*Exercise goal*
Go line by line through the entries and show those that hold the string "font".

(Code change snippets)
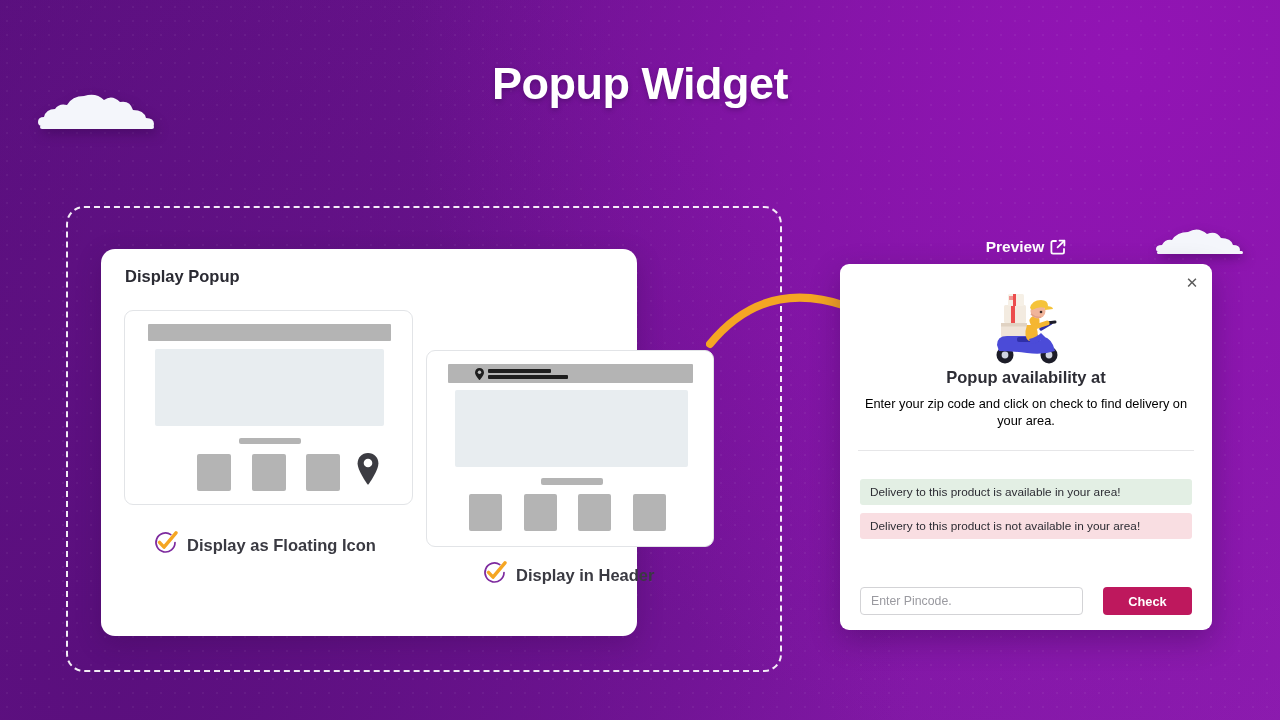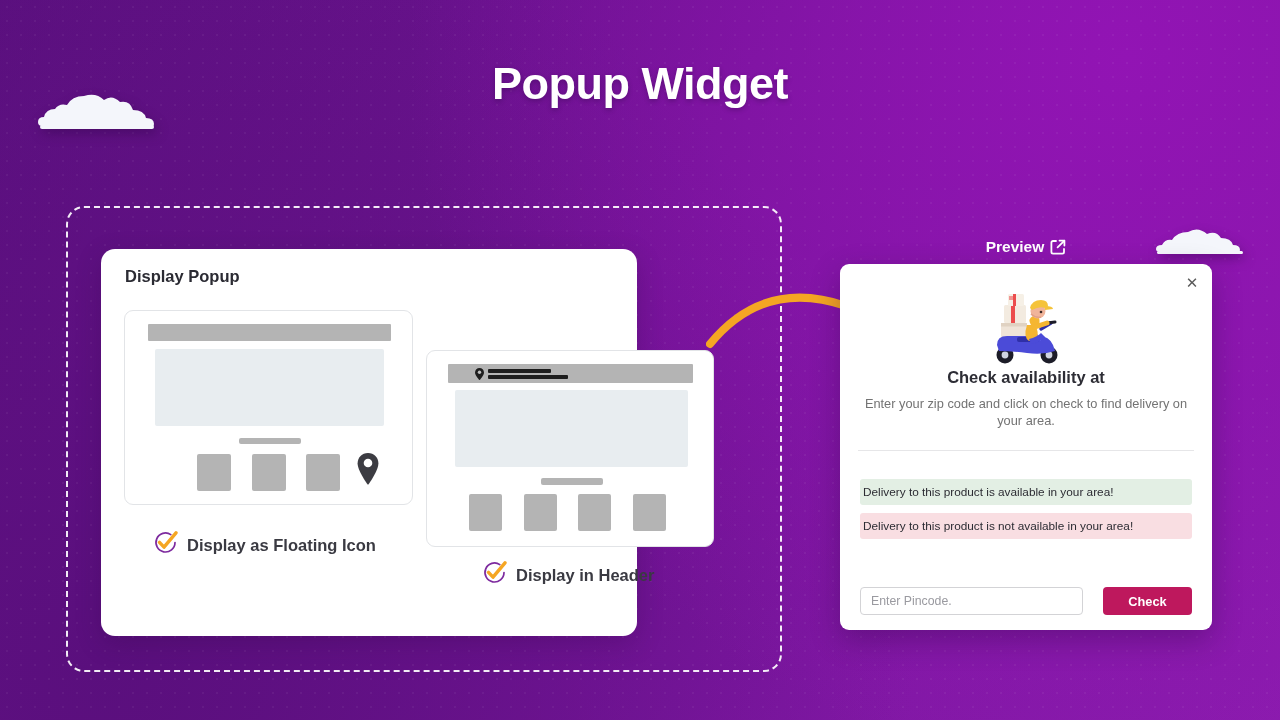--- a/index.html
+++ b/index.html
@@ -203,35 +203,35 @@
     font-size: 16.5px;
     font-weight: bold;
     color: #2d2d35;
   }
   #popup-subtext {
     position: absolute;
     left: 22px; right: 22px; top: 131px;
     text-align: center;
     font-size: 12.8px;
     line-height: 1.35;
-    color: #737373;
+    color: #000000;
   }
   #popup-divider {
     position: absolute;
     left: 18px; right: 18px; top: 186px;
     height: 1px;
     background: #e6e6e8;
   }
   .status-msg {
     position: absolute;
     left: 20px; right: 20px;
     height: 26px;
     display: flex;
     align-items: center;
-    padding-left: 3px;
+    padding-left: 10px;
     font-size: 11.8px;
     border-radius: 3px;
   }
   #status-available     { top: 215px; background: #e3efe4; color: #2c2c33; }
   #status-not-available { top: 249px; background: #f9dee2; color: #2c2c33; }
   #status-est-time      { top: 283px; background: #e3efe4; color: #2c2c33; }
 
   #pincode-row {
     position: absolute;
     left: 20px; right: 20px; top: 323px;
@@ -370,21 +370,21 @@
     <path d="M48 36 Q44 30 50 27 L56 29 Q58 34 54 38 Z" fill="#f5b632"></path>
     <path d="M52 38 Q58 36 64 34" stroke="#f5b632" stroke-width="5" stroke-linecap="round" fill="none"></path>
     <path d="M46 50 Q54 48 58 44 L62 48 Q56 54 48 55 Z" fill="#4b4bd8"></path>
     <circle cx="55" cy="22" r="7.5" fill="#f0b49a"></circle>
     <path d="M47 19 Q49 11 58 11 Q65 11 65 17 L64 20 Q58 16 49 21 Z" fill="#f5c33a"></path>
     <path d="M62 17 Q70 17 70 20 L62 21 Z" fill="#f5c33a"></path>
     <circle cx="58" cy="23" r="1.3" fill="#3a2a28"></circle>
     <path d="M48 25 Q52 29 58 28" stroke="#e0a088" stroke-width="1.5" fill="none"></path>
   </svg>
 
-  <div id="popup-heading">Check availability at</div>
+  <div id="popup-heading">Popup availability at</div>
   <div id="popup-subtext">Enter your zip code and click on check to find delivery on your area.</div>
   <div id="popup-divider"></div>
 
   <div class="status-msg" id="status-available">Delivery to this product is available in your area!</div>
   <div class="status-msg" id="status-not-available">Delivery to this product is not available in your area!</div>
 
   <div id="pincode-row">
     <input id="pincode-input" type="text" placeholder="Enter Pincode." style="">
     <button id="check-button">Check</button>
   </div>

*Answer space*
     font-size: 16.5px;
     font-weight: bold;
     font-size: 12.8px;
     font-size: 11.8px;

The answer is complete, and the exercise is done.